In recent years, threats have emerged from regulatory bodies like the SEC targeting individual developers through rulemaking and enforcement actions against wallet providers such as Consensys’ Metamask and Coinbase Wallet. Surveillance concerns include 6050I reporting obligations, Tornado Cash sanctions, broker reporting obligations, and prosecutions for non-custodial developers. Legislation imposing unjustifiable surveillance obligations has also been contested by Coin Center.
Three primary threats remain: 6050I litigation over IRS reporting requirements deemed unconstitutional; Tornado Cash sanctions litigation challenging Treasury's authority; and unlicensed money transmission prosecutions of non-custodial software tool developers.

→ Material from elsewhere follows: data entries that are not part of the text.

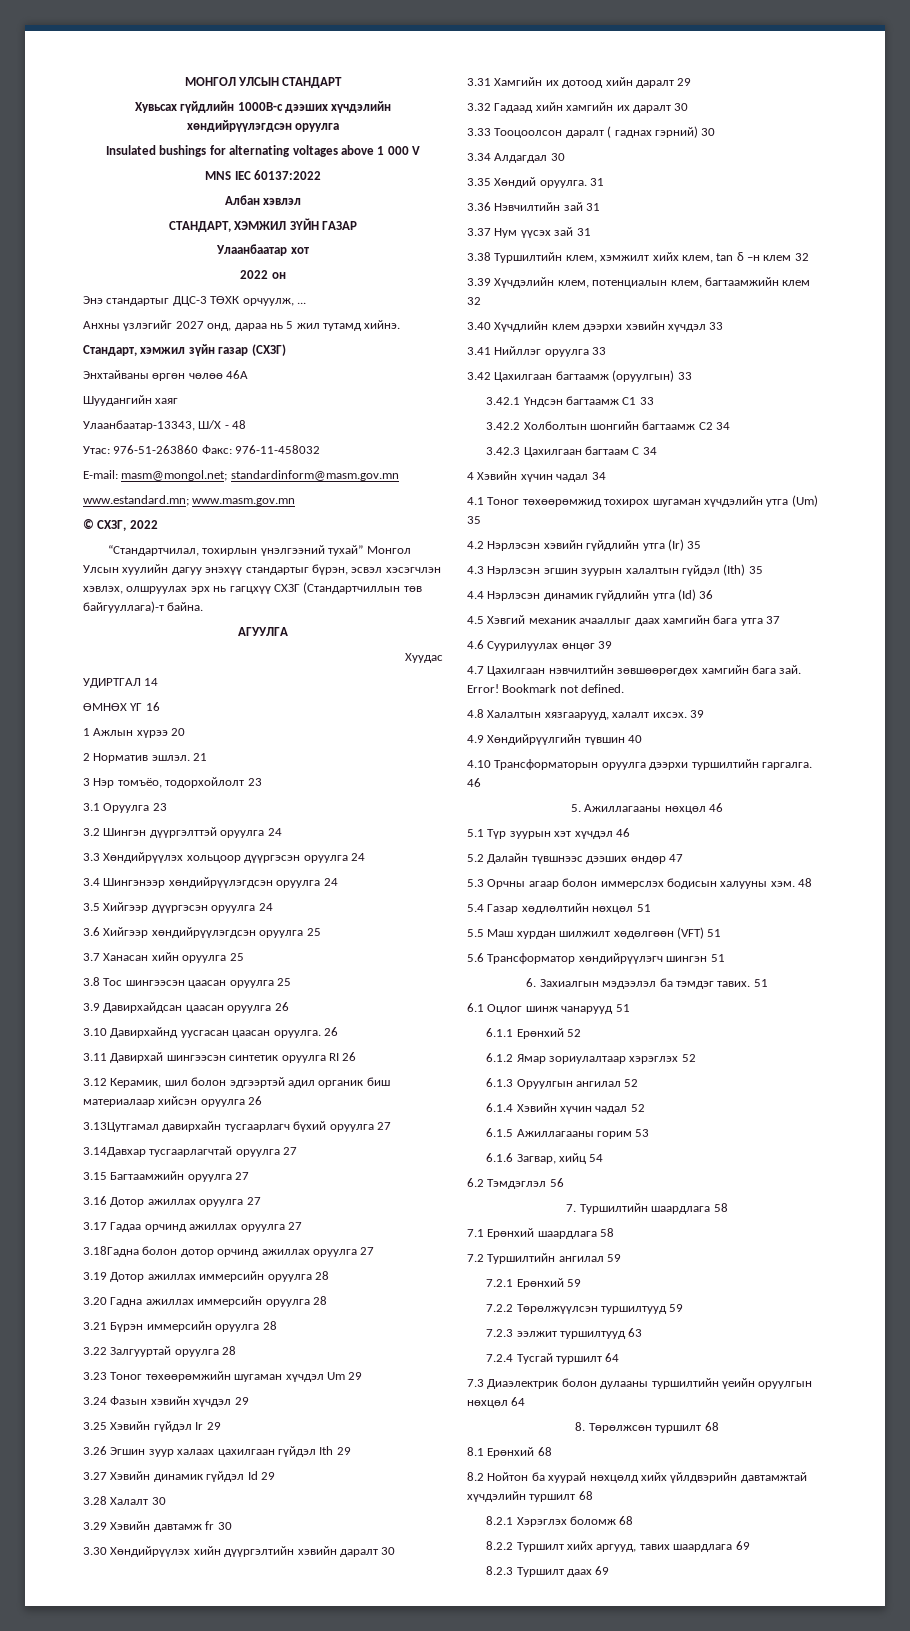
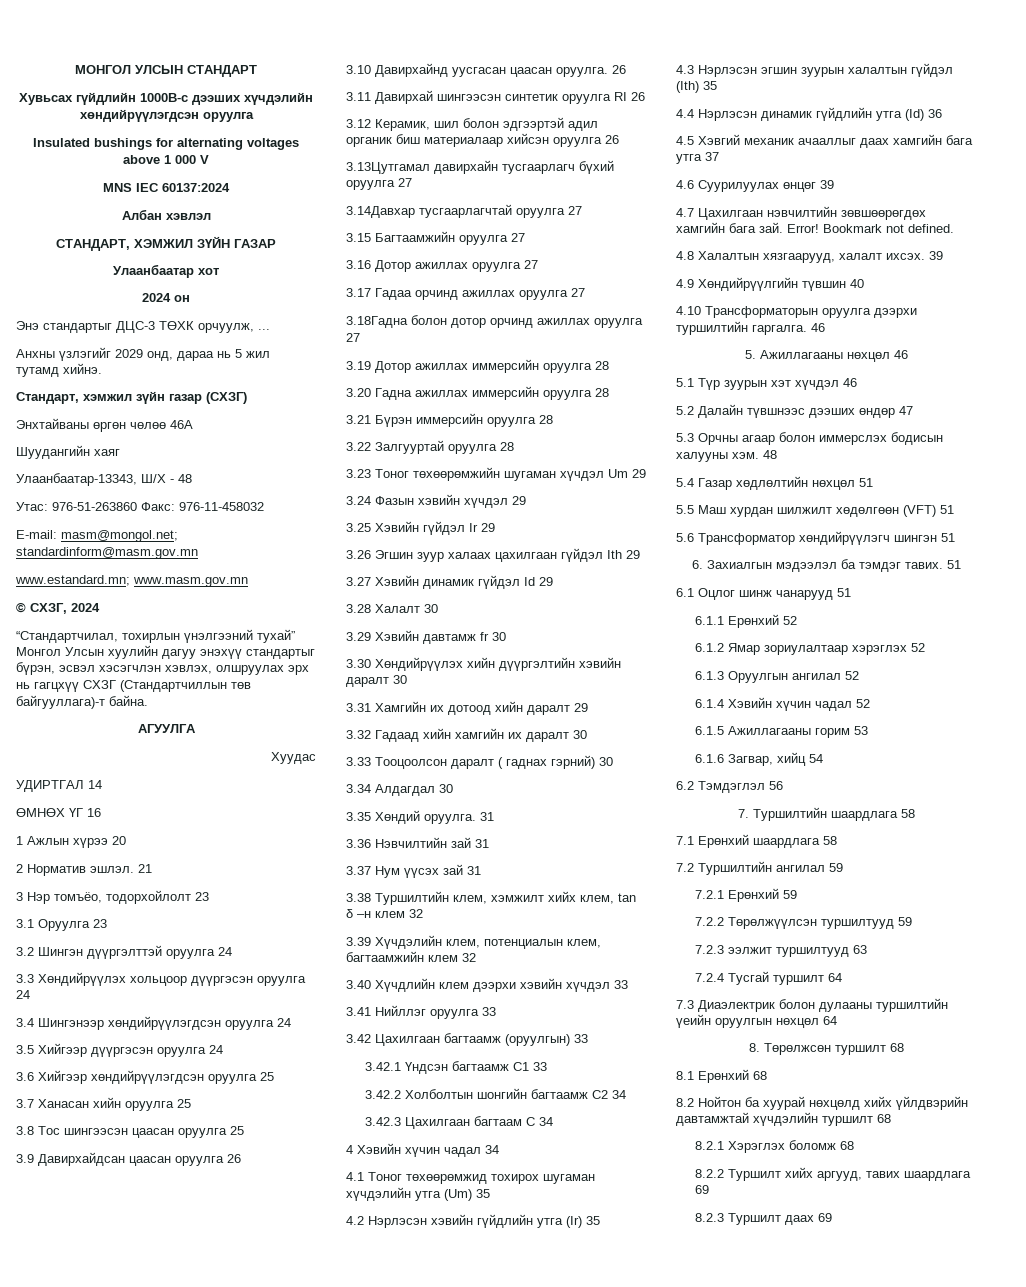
- MNS IEC 60137:2022
+ MNS IEC 60137:2024
- 2022 он
+ 2024 он
- Анхны үзлэгийг 2027 онд, дараа нь 5 жил тутамд хийнэ.
+ Анхны үзлэгийг 2029 онд, дараа нь 5 жил тутамд хийнэ.
- © СХЗГ, 2022
+ © СХЗГ, 2024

There is optimism regarding potential benefits for US-based centralized businesses under the new administration's pro-crypto stance. At the agency level, controversial rulemakings might be frozen or abandoned due to likely appointees at the SEC and Treasury.
Less certain is whether overzealous sanctions policies will change. However, progress may occur if it's clear that harsh policies drive innovators away from the US without preventing criminal activities effectively.
Congress may play a larger role in addressing surveillance issues. Members have criticized 6050I implementation, Tornado Cash sanctions, and unlicensed money transmission prosecutions. The Blockchain Regulatory Certainty Act offers a legislative solution to some of these challenges.
Coin Center looks forward to engaging with the new administration while emphasizing that being "pro-crypto" involves upholding American values like privacy and free speech even amid national security concerns. They aim to establish precedents protecting these technologies long-term.